**MATERIAL FOR THIS EXERCISE:**
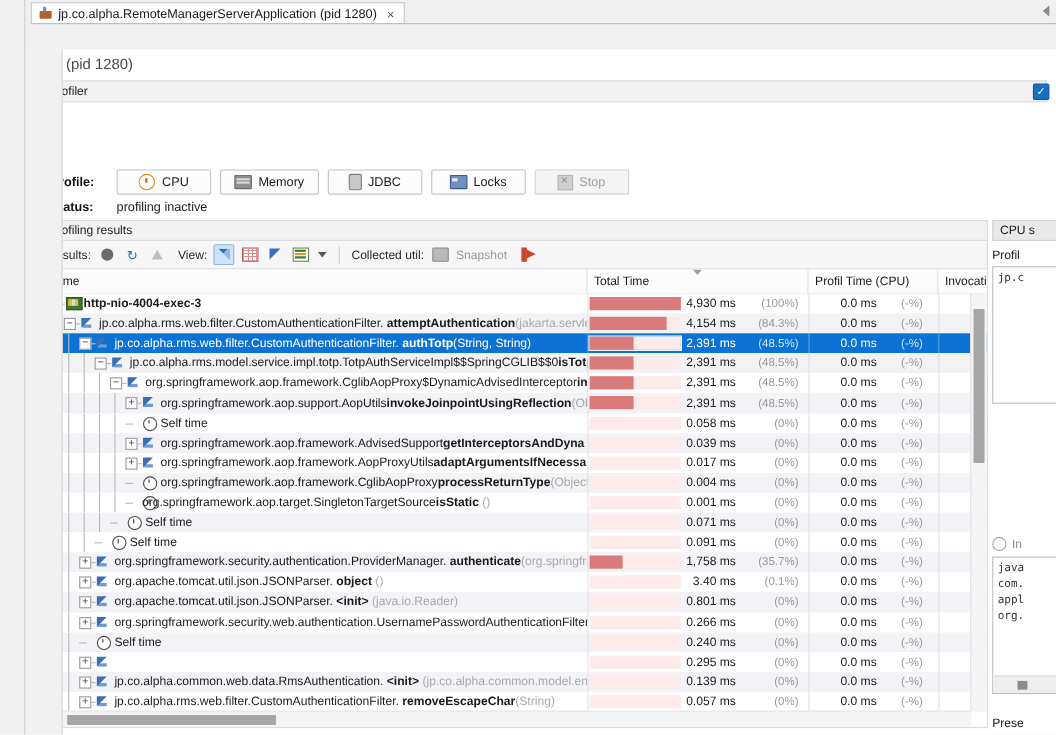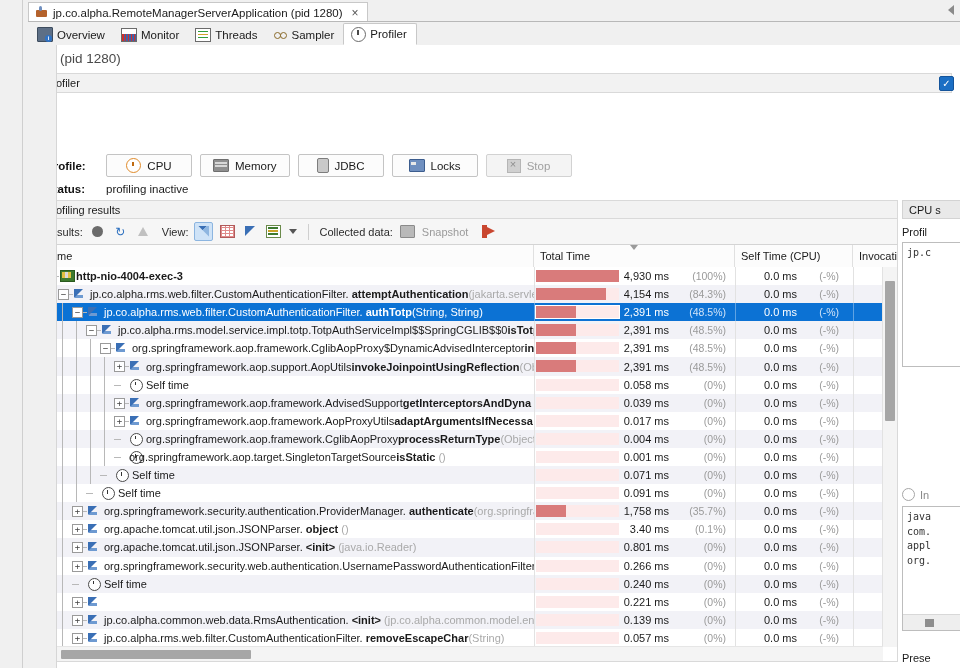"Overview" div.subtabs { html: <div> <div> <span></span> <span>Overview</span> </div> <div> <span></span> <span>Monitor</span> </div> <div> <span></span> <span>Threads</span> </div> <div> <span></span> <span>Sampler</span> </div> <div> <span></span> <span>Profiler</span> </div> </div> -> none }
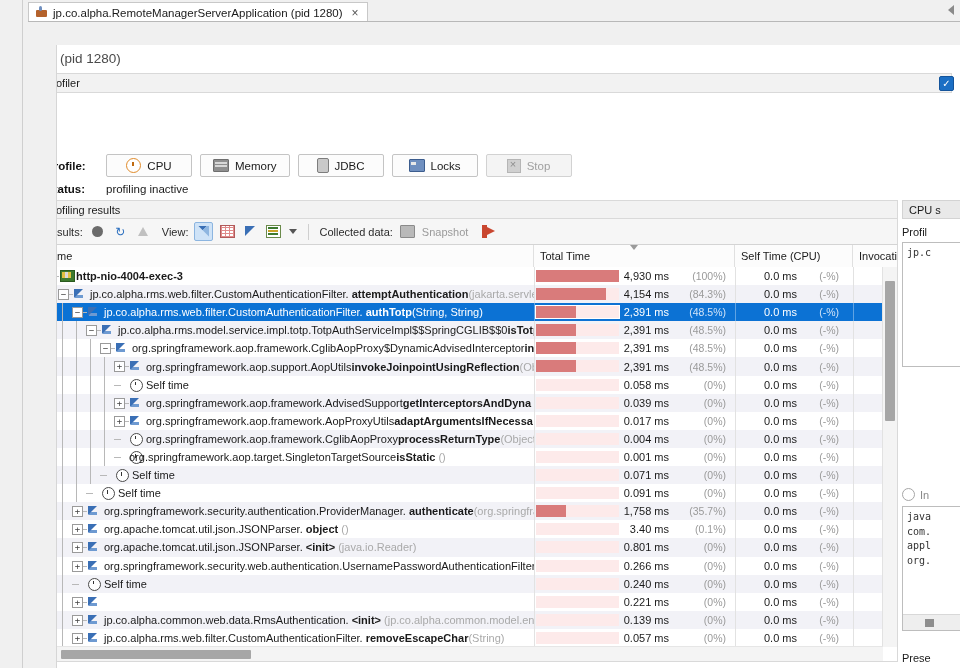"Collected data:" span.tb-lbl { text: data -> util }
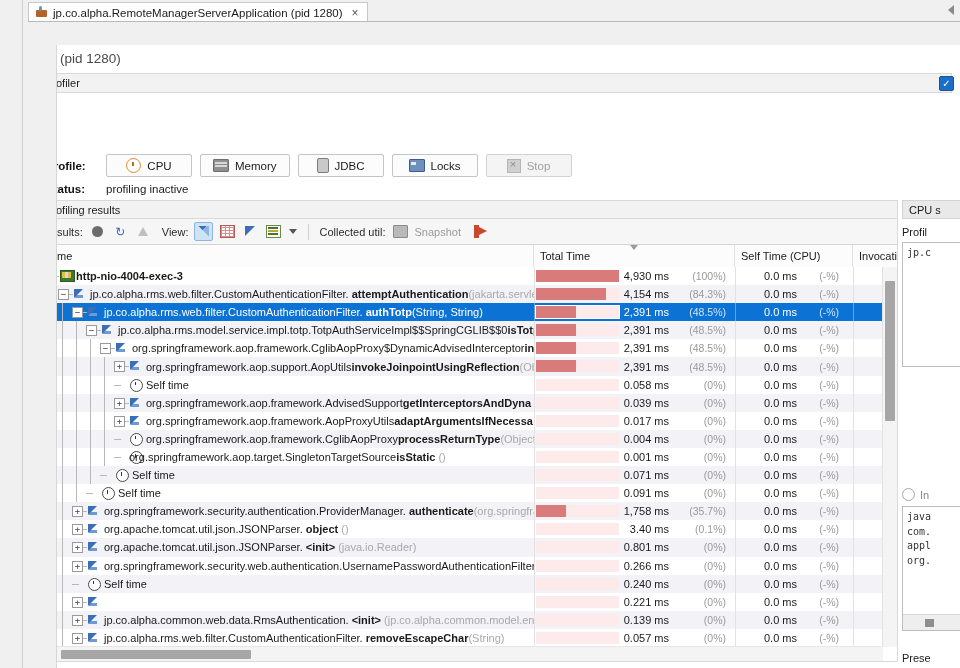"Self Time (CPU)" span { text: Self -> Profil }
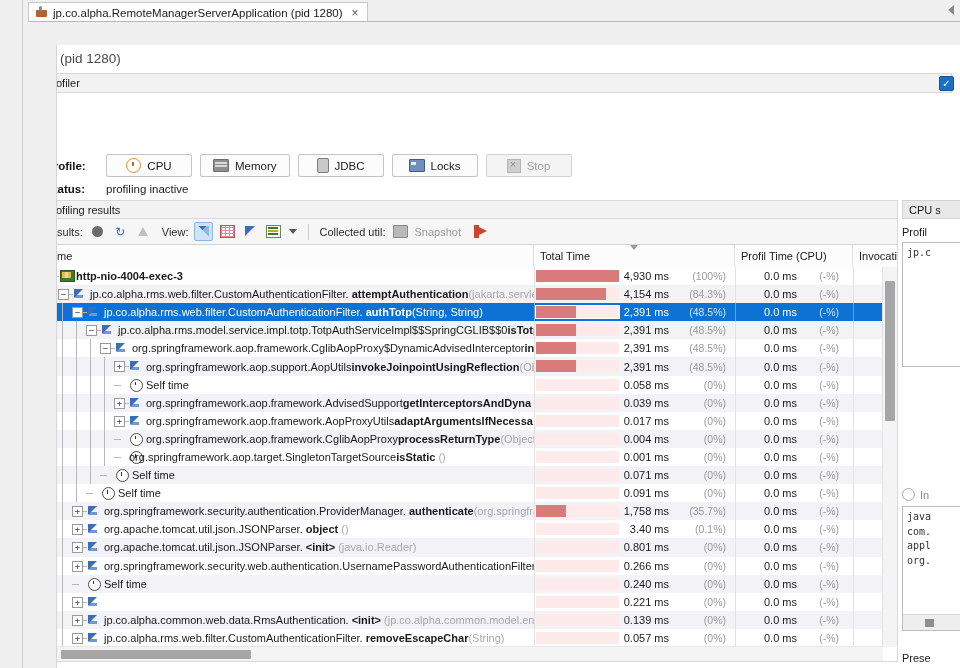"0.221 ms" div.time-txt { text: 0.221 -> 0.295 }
---
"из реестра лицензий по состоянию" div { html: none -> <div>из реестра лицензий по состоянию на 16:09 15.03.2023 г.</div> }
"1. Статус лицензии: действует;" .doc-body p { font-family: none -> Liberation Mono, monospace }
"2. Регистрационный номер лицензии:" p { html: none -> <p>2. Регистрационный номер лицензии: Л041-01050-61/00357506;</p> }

**REQUIREMENT:**
Among the entries above, find the line with "none -> <div>из" and the line with "none -> <p>2."; give again exactly these two lines and all lines between them.

**EXPECTED ANSWER:**
"из реестра лицензий по состоянию" div { html: none -> <div>из реестра лицензий по состоянию на 16:09 15.03.2023 г.</div> }
"1. Статус лицензии: действует;" .doc-body p { font-family: none -> Liberation Mono, monospace }
"2. Регистрационный номер лицензии:" p { html: none -> <p>2. Регистрационный номер лицензии: Л041-01050-61/00357506;</p> }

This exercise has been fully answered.